I know some people don't have a choice n where they live but I know people who whinge about their mortgage who have 5/6 bedroom houses, 3 living rooms a pool, a study each (some smaller and some larger than that) then say they will be 300 when they pay it off.

they usually only have 1 or 2 children and the ILs visit once or twice a year so they don't actually need the room.

sure have the big house and the lifestyle to match! but do you need a house that big? no wonder you need to work forever to pay it off.

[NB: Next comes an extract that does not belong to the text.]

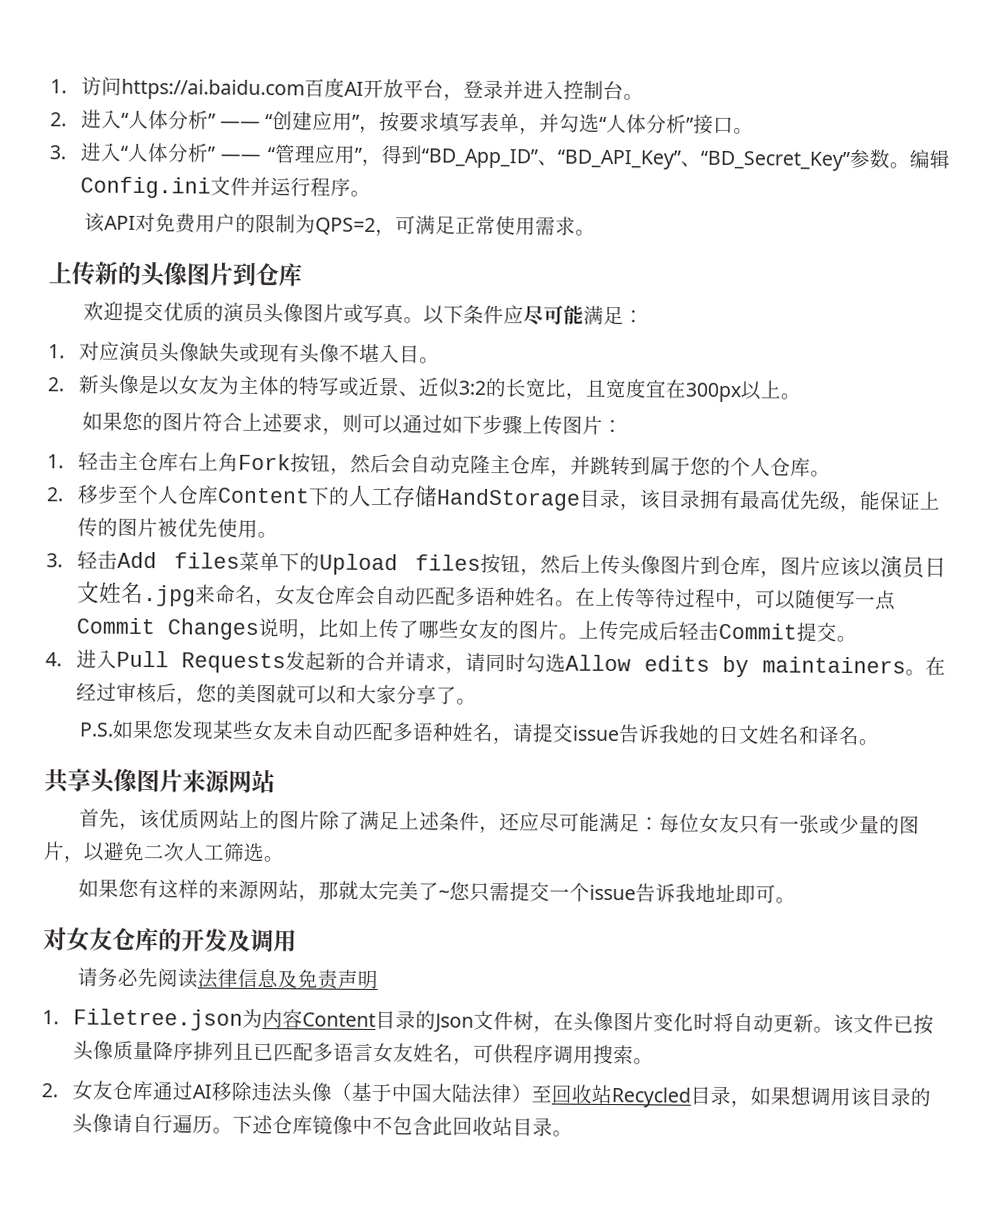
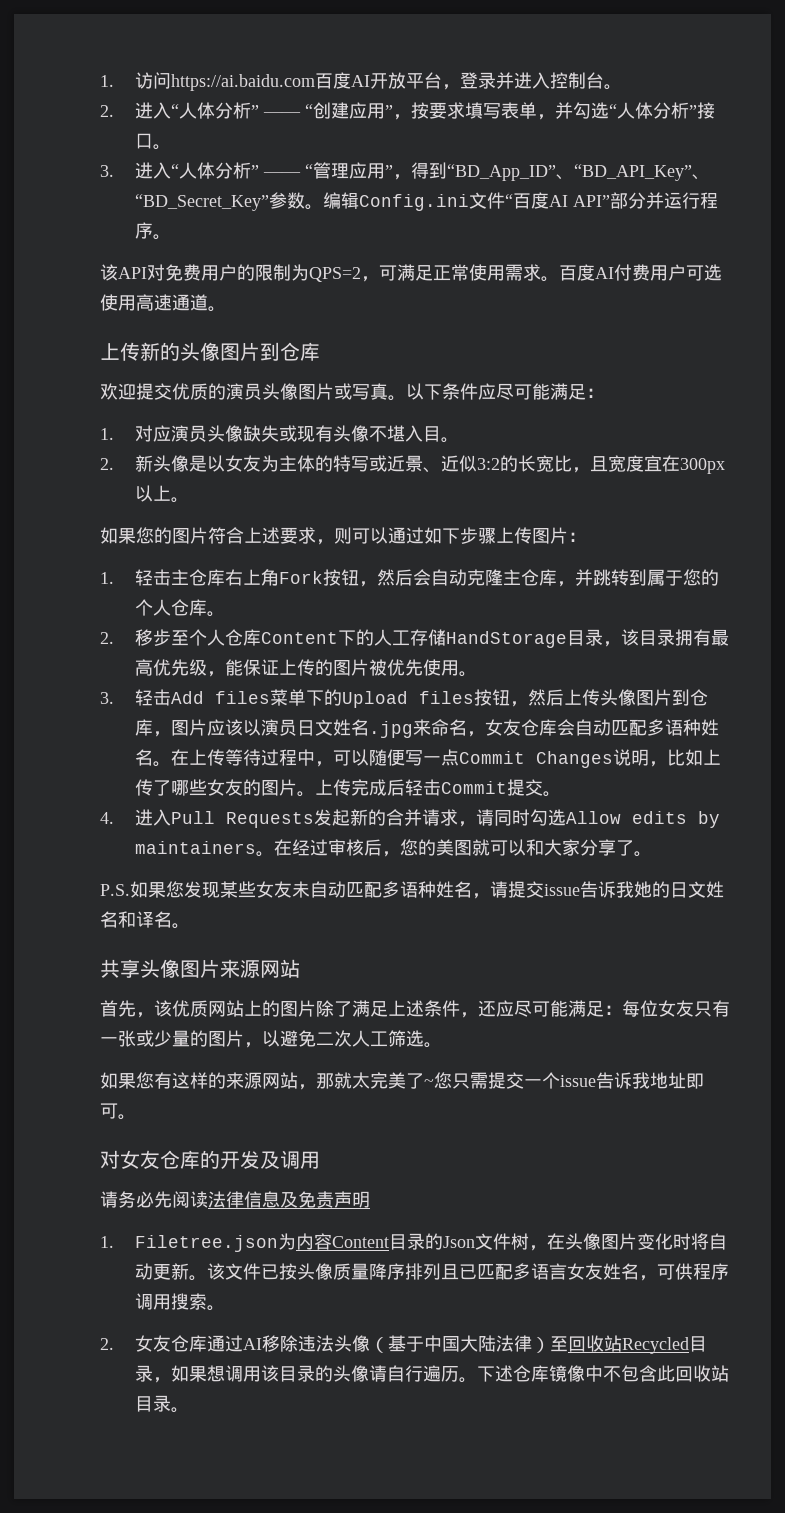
- 编辑Config.ini文件并运行程序。
+ 编辑Config.ini文件“百度AI API”部分并运行程序。
+ 百度AI付费用户可选使用高速通道。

I am genuinely not jealous of them we really do want a large house!  so yes some people have a large mortgage by choice and of course there are people who don't choose to do it either

#73 nom_de_plume

Posted 11 October 2019 - 01:00 PM

We are technically mortgage free. We live in a house the in-laws own and are paying them rent which pays the mortgage on their place. We will eventually inherit this house.

We had been trying to save a deposit but couldn’t save enough to buy anywhere within a decent distance of where we currently live (outer suburbs of Melbourne). We just recently used the money to pay off our HECS debts x 2 instead.

#74 Prancer is coming

Posted 11 October 2019 - 01:04 PM

We are!  When we were in our late 20s.  Property prices were pretty low when we did it and I reckon our house has at least tripled in value now.  DH and I were on reasonable wages, but nothing flashy.  We did save hard and did the odd holiday or nice thing, but were careful with our money.

It really took the pressure off when we had kids, as we could manage on one income.  Totally worth the sacrifice we made earlier.  We now have a holiday house and a rental, but I have no concern about our current level of debt.

#75 raspberry sherbert

Posted 11 October 2019 - 01:04 PM

View Post~J_F~, on 11 October 2019 - 08:05 AM, said:

We are now. We sold a while back and we rent, I don’t know if we will buy any time soon, as we have no idea where we want to live long term.

View Post~J_F~, on 11 October 2019 - 08:05 AM, said:

We are now. We sold a while back and we rent, I don’t know if we will buy any time soon, as we have no idea where we want to live long term.

We are in the same position. Sold 4 years ago and have some proceeds from the sale for a deposit (probably 10%). We have moved 3 times in the past 4 years and don't want to make the mistake of buying a house in the wrong place, again.